You won't mess up the CCCC... if she changes we (well ... hubby) can move her to the correct section, no probs 

Oakley has a few random white hairs .. (me too shhhh)...

Oakley coat has the choccy sheen but if I cut him shorter he will look more black I think. lose the choc sheen .. could we call it black with choc lowlights xxx


----------



## Laney (Aug 7, 2011)

Rocky is also cafe noir/seal/bronzed  x


----------



## Guest (Sep 30, 2011)

romeo was jet black as a baby from a black show cocker and a chocolate poodle daddy but the poodle carried white and apricot behind him mum only black ,red, blackand tan at about 18mths he started to go chocolaty then silver he is now slate grey he wont have to worry about looking grey when he is old ! haha jance


----------



## Guest (Sep 30, 2011)

monty reminds me of how romeo,s colour changed bet he goes silver ??


----------



## wellerfeller (Jul 12, 2011)

Weller's coat sounds similar to Daisy's.
Short coat= Black
Full coat= Black with orangey/ brown highlights, I call it his duracell battery look
From the age of about a year he had a spattering of single white hairs come through on his back. These stay white whether coat is full or trimmed.
He is in the process of growing his hair again so I will grab a couple of pics when I can.


----------



## Sezra (May 20, 2011)

I love those photos! Gorgeous!    I love Weller :love-eyes:

His coat looks exactly like Daisy's!  I have wondered what Daisy's will look like if we trimmed her but I am holding off and trying to keep it long for now! x


----------



## Ann (Aug 7, 2011)

Stunning photos! Gorgeous Weller!


----------



## JoJo (Mar 2, 2011)

Lovely pics ... Weller you are gorgeous xxx


----------



## JoJo (Mar 2, 2011)

I would love Oakley to have a fading gene ... so he would turn choc then silver .. very stylish ...


----------



## wellerfeller (Jul 12, 2011)

He loves you all too!!
I am hoping to keep away from him with the clippers but I find it hard, he gets so much more dirty and smelly with a long coat but I will leave him for a bit (try, try, try)


----------



## JoJo (Mar 2, 2011)

I know what you mean about longer coats Karen .. my fave cut is not too long but not too short ... it is cleaner and practical ... 

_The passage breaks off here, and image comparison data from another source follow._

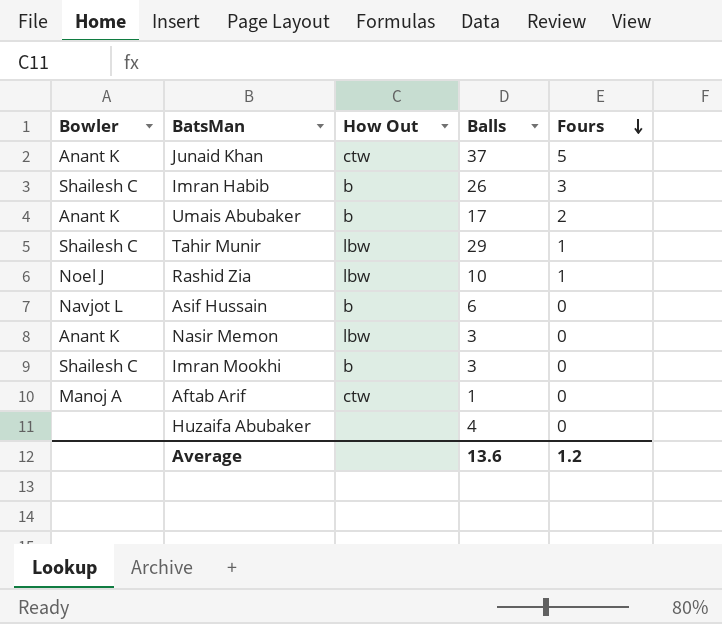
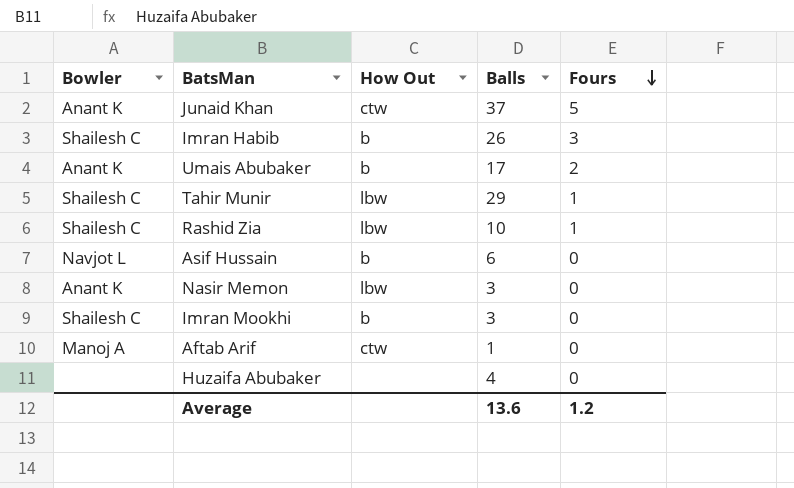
Rashid Zia | Bowler: Noel J -> Shailesh C

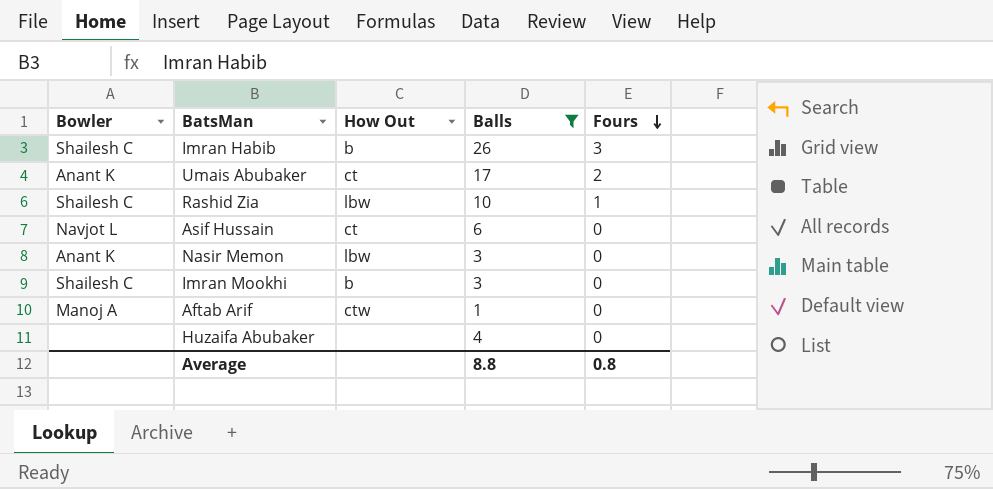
filter: none -> Balls <= 26
Umais Abubaker | How Out: b -> ct
Asif Hussain | How Out: b -> ct
Average | Balls: 13.6 -> 8.8
Average | Fours: 1.2 -> 0.8

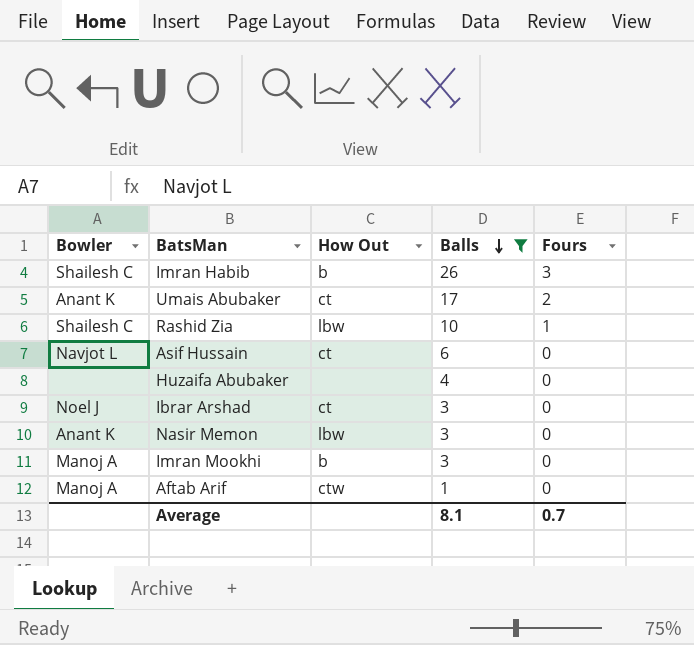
row order: Fours descending -> Balls descending
row Ibrar Arshad: none -> Noel J | ct | 3 | 0
Imran Mookhi | Bowler: Shailesh C -> Manoj A
Average | Balls: 8.8 -> 8.1
Average | Fours: 0.8 -> 0.7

Oakley is a bit too long at the moment ...they may both need a trim when Honey's season has stopped ...


----------



## M&M's mummy (Jul 12, 2011)

romeo said:


> monty reminds me of how romeo,s colour changed bet he goes silver ??


Do you think Janice? he is 4 now would it not have got more silvery by now?

He started getting silvery/grey quite early- think it was around when his adult coat came through or around 18 months?? It's everywhere apart from his head really. But no chocolate apart from his moustache.

What age did Romeo go silver- was it gradual?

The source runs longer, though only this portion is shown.